◆ **Change detection outputs**

---------------

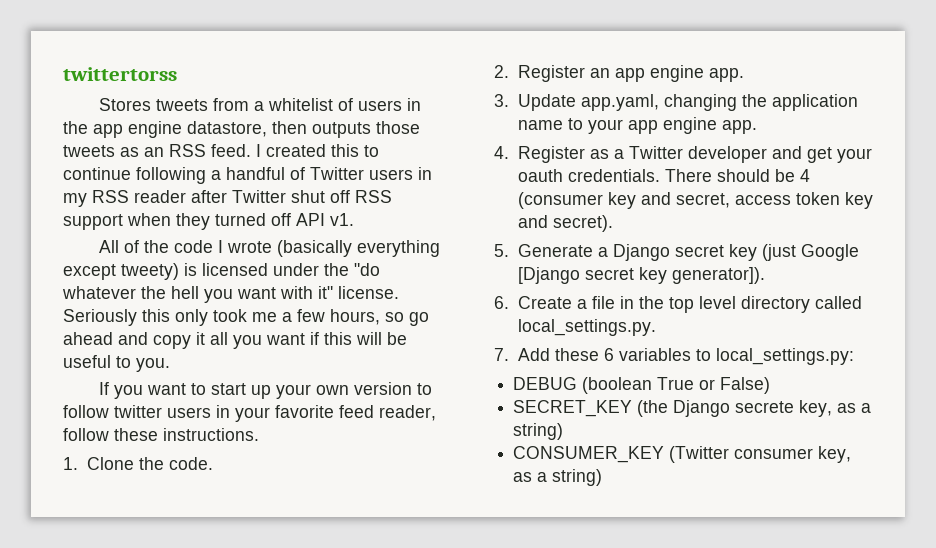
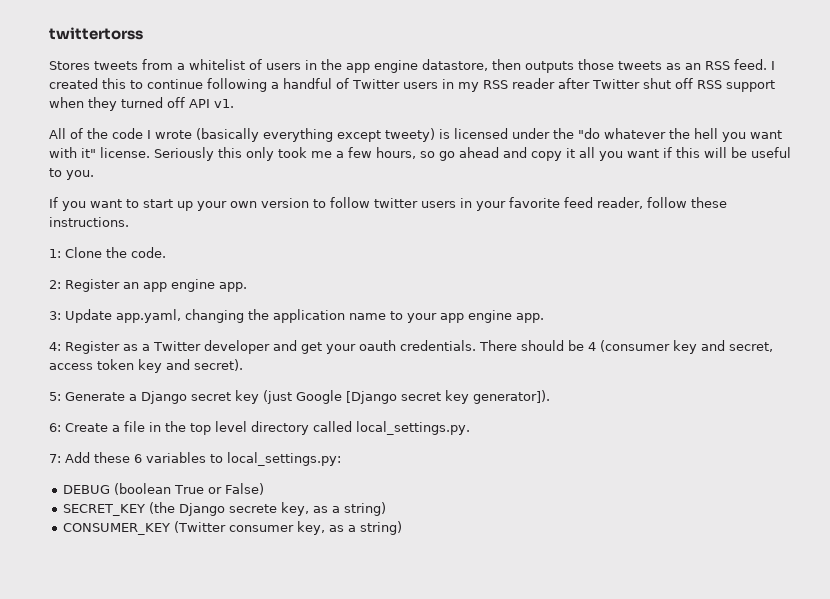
- 1. Clone the code.
+ 1: Clone the code.
- 2. Register an app engine app.
+ 2: Register an app engine app.
- 3. Update app.yaml, changing the application name to your app engine app.
+ 3: Update app.yaml, changing the application name to your app engine app.
- 4. Register as a Twitter developer and get your oauth credentials.
+ 4: Register as a Twitter developer and get your oauth credentials.
- 5. Generate a Django secret key (just Google [Django secret key generator]).
+ 5: Generate a Django secret key (just Google [Django secret key generator]).
- 6. Create a file in the top level directory called local_settings.py.
+ 6: Create a file in the top level directory called local_settings.py.
- 7. Add these 6 variables to local_settings.py:
+ 7: Add these 6 variables to local_settings.py:

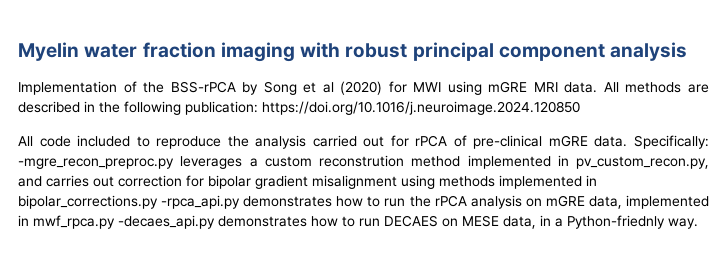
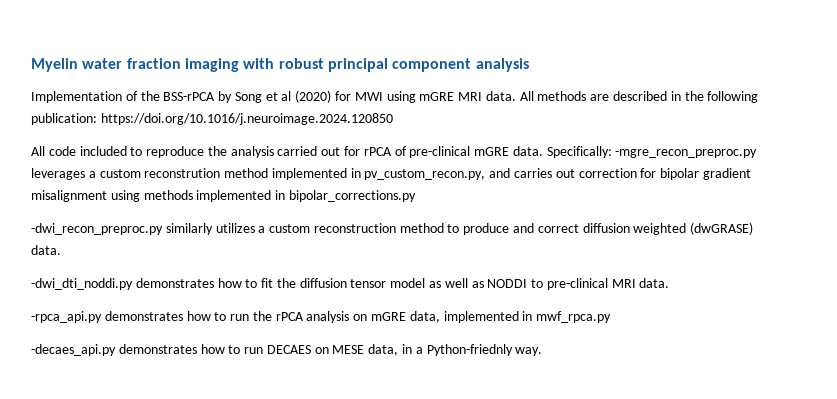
- Specifically: -mgre_recon_preproc.py leverages a custom reconstrution method implemented in pv_custom_recon.py, and carries out correction for bipolar gradient misalignment using methods implemented in bipolar_corrections.py -rpca_api.py demonstrates how to run the rPCA analysis on mGRE data, implemented in mwf_rpca.py -decaes_api.py demonstrates how to run DECAES on MESE data, in a Python-friednly way.
+ Specifically: -mgre_recon_preproc.py leverages a custom reconstrution method implemented in pv_custom_recon.py, and carries out correction for bipolar gradient misalignment using methods implemented in bipolar_corrections.py
+ -dwi_recon_preproc.py similarly utilizes a custom reconstruction method to produce and correct diffusion weighted (dwGRASE) data.
+ -dwi_dti_noddi.py demonstrates how to fit the diffusion tensor model as well as NODDI to pre-clinical MRI data.
+ -rpca_api.py demonstrates how to run the rPCA analysis on mGRE data, implemented in mwf_rpca.py
+ -decaes_api.py demonstrates how to run DECAES on MESE data, in a Python-friednly way.

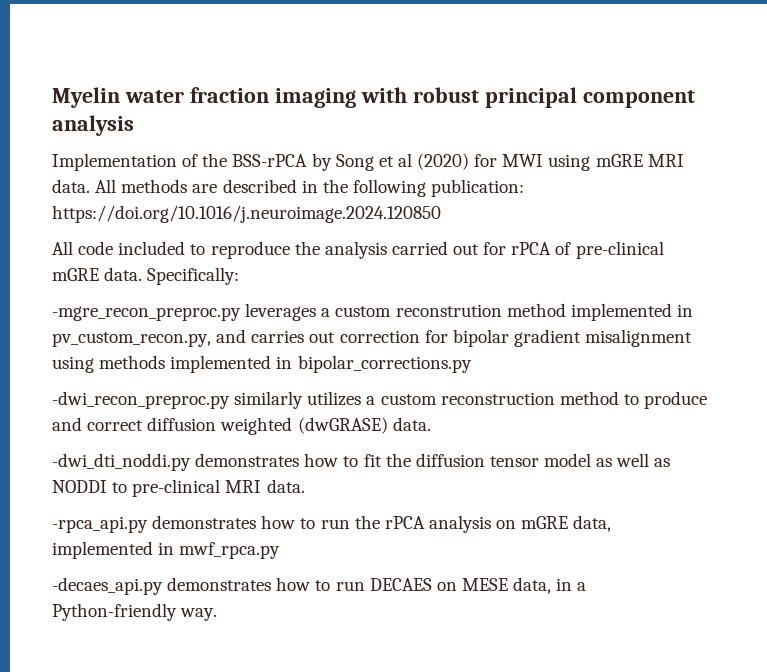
- Specifically: -mgre_recon_preproc.py leverages a custom reconstrution method implemented in pv_custom_recon.py, and carries out correction for bipolar gradient misalignment using methods implemented in bipolar_corrections.py
+ Specifically:
+ -mgre_recon_preproc.py leverages a custom reconstrution method implemented in pv_custom_recon.py, and carries out correction for bipolar gradient misalignment using methods implemented in bipolar_corrections.py
- -decaes_api.py demonstrates how to run DECAES on MESE data, in a Python-friednly way.
+ -decaes_api.py demonstrates how to run DECAES on MESE data, in a Python-friendly way.

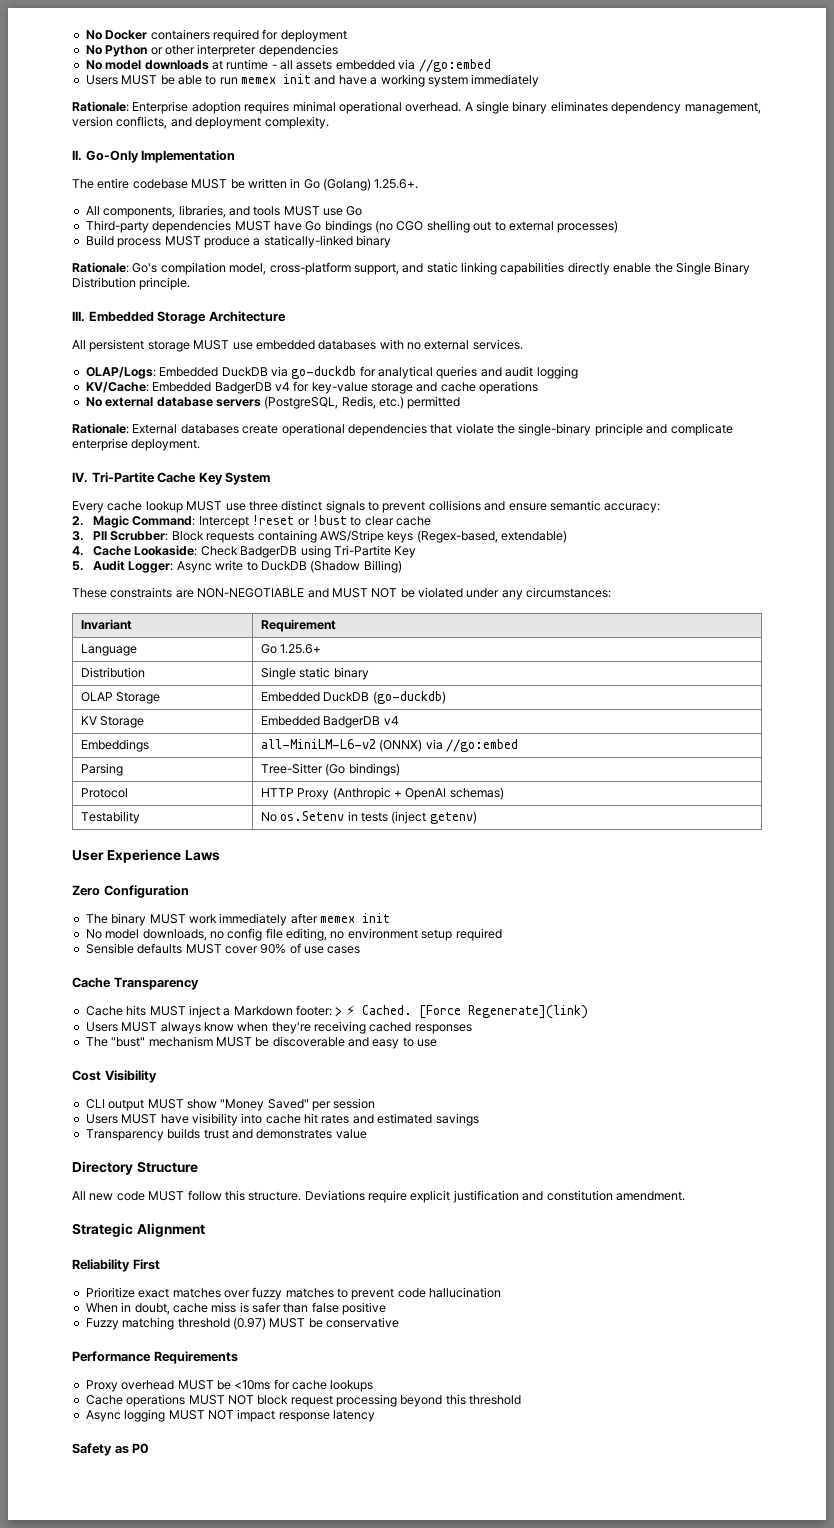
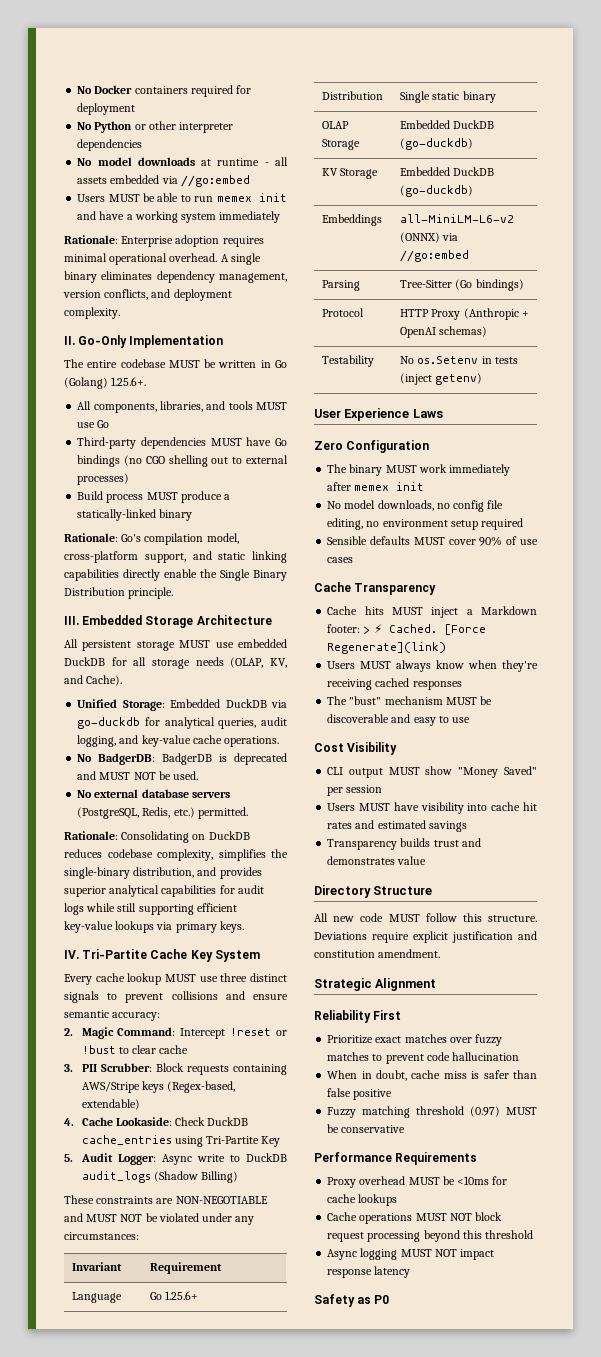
- All persistent storage MUST use embedded databases with no external services.
- OLAP/Logs: Embedded DuckDB via go-duckdb for analytical queries and audit logging
- KV/Cache: Embedded BadgerDB v4 for key-value storage and cache operations
+ All persistent storage MUST use embedded DuckDB for all storage needs (OLAP, KV, and Cache).
+ Unified Storage: Embedded DuckDB via go-duckdb for analytical queries, audit logging, and key-value cache operations.
+ No BadgerDB: BadgerDB is deprecated and MUST NOT be used.
- No external database servers (PostgreSQL, Redis, etc.) permitted
- Rationale: External databases create operational dependencies that violate the single-binary principle and complicate enterprise deployment.
+ No external database servers (PostgreSQL, Redis, etc.) permitted.
+ Rationale: Consolidating on DuckDB reduces codebase complexity, simplifies the single-binary distribution, and provides superior analytical capabilities for audit logs while still supporting efficient key-value lookups via primary keys.
- 4. Cache Lookaside: Check BadgerDB using Tri-Partite Key
+ 4. Cache Lookaside: Check DuckDB cache_entries using Tri-Partite Key
- 5. Audit Logger: Async write to DuckDB (Shadow Billing)
+ 5. Audit Logger: Async write to DuckDB audit_logs (Shadow Billing)
- KV Storage | Embedded BadgerDB v4
+ KV Storage | Embedded DuckDB (go-duckdb)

---------------

◆ **Work to complete**
Look through the entries above. Copy each line in which the string "queries" occurs.

◆ **Answer space**
- OLAP/Logs: Embedded DuckDB via go-duckdb for analytical queries and audit logging
+ Unified Storage: Embedded DuckDB via go-duckdb for analytical queries, audit logging, and key-value cache operations.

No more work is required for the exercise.